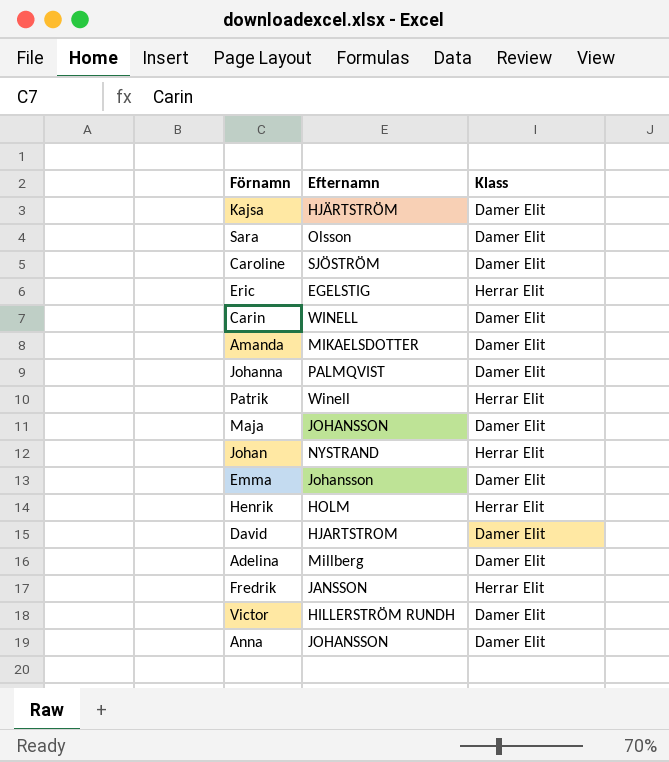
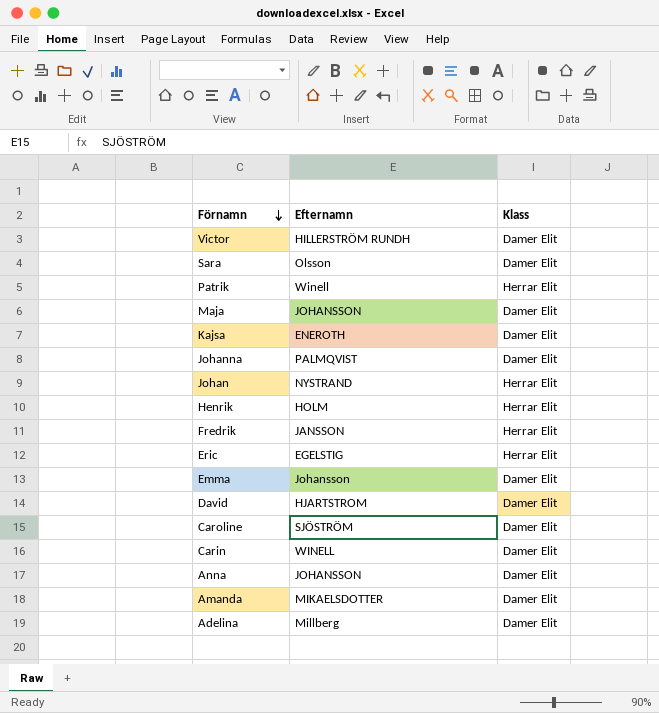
row order: none -> Förnamn descending
Kajsa | Efternamn: HJÄRTSTRÖM -> ENEROTH

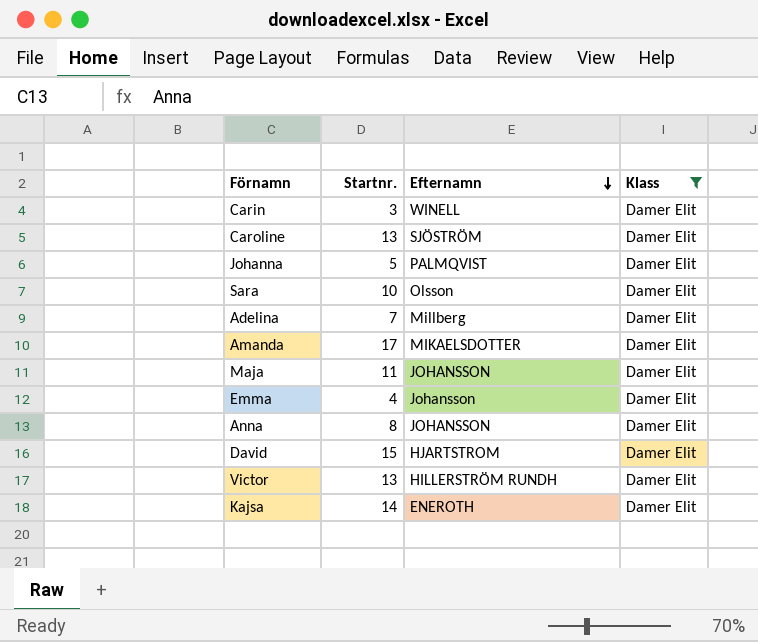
filter: none -> Klass = Damer Elit
row order: Förnamn descending -> Efternamn descending
column Startnr. | position: none -> 2

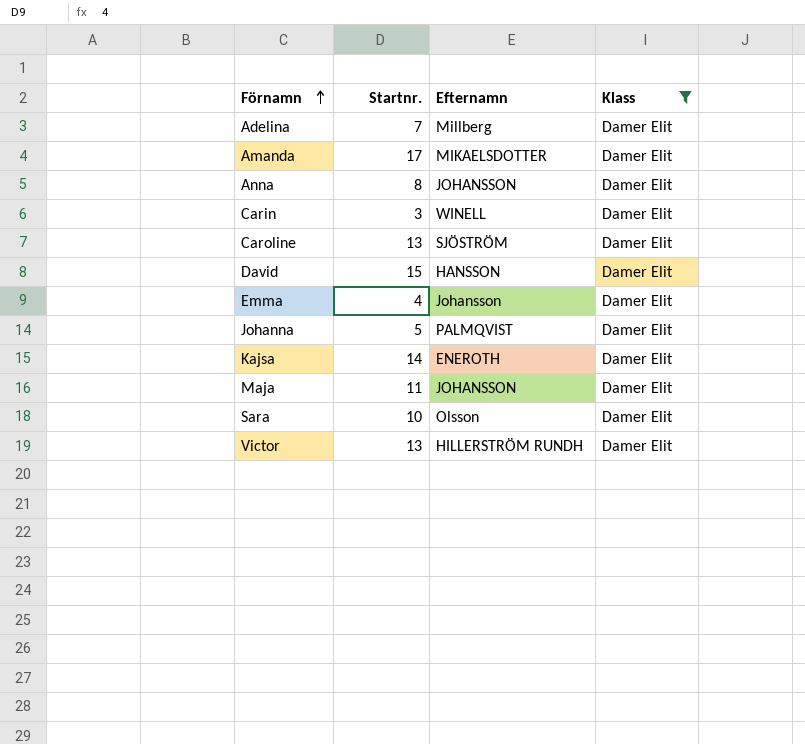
row order: Efternamn descending -> Förnamn ascending
David | Efternamn: HJARTSTROM -> HANSSON

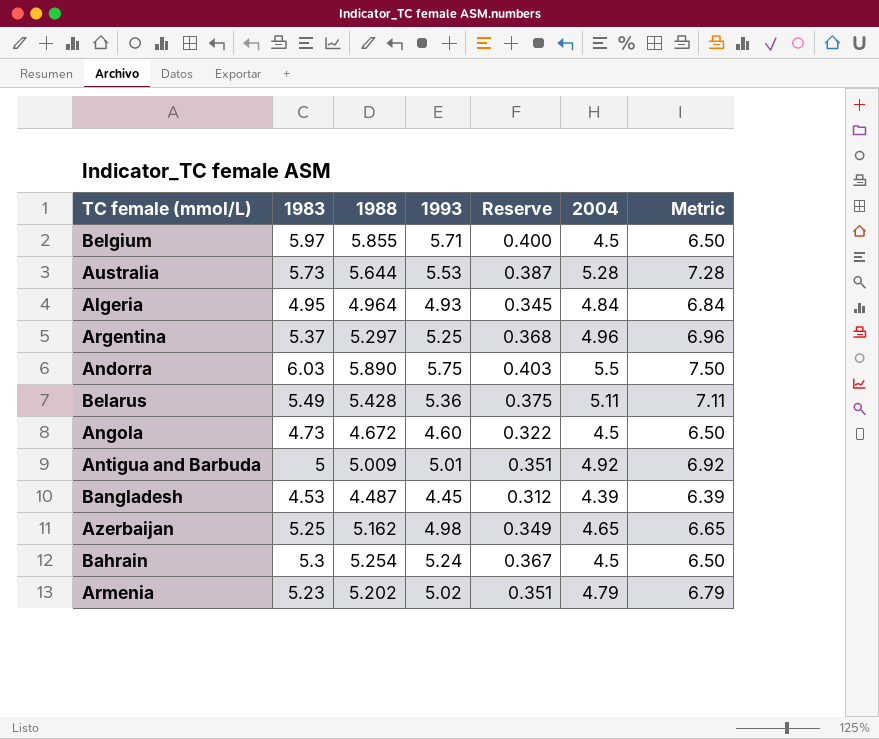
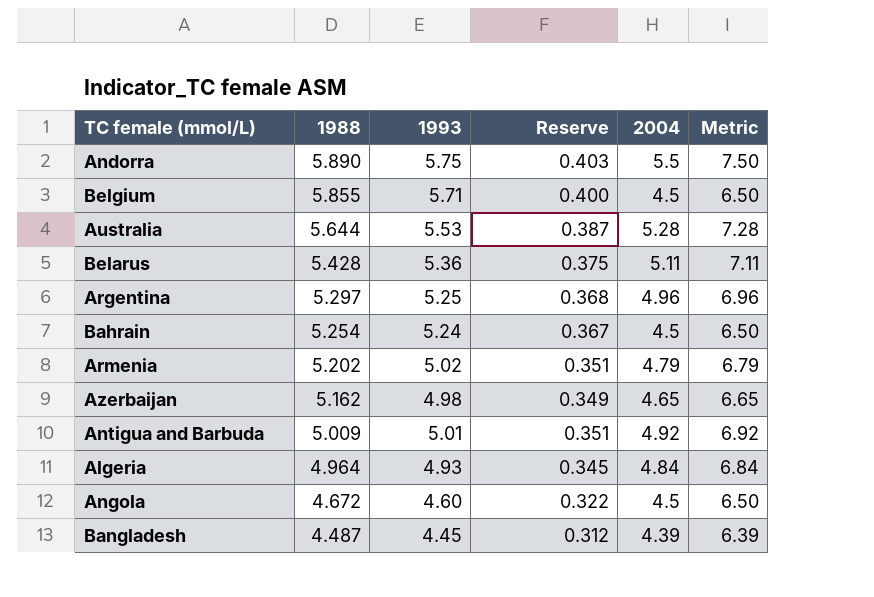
row order: none -> 1988 descending
column 1983 | position: 2 -> none

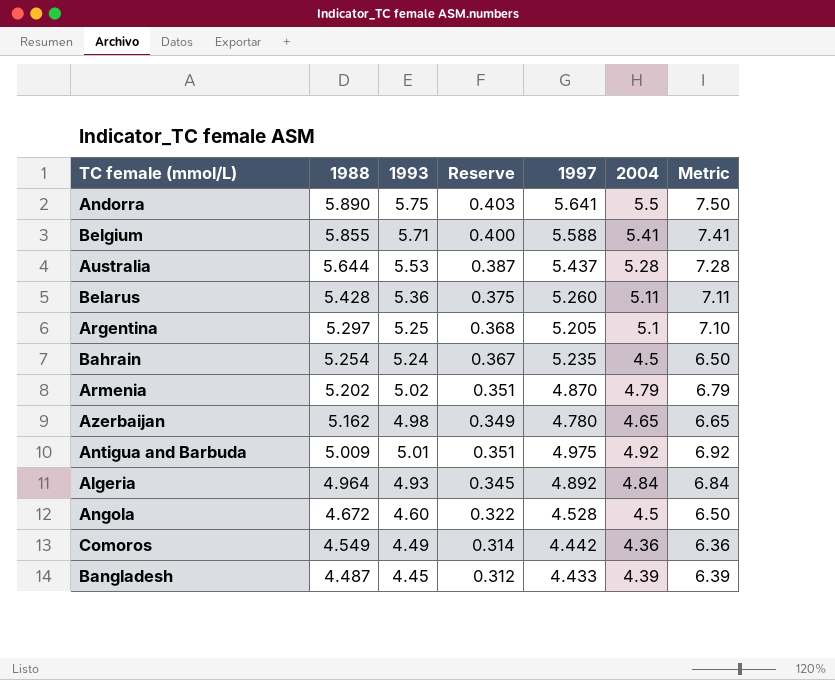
column 1997 | position: none -> 5
Belgium | 2004: 4.5 -> 5.41
Belgium | Metric: 6.50 -> 7.41
Argentina | 2004: 4.96 -> 5.1
Argentina | Metric: 6.96 -> 7.10
row Comoros: none -> 4.549 | 4.49 | 0.314 | 4.442 | 4.36 | 6.36

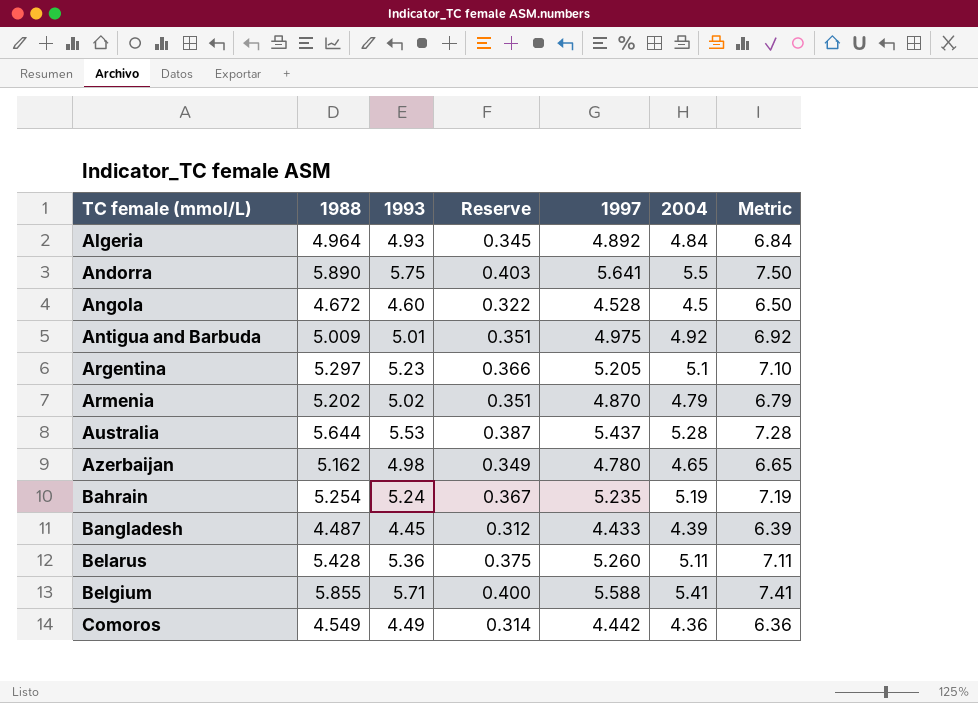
row order: 1988 descending -> TC female (mmol/L) ascending
Argentina | 1993: 5.25 -> 5.23
Argentina | Reserve: 0.368 -> 0.366
Bahrain | 2004: 4.5 -> 5.19
Bahrain | Metric: 6.50 -> 7.19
########
### [Description of the task]
Across the listing above, report every line where "descending" occurs.

### [Written answer]
row order: none -> Förnamn descending
row order: Förnamn descending -> Efternamn descending
row order: Efternamn descending -> Förnamn ascending
row order: none -> 1988 descending
row order: 1988 descending -> TC female (mmol/L) ascending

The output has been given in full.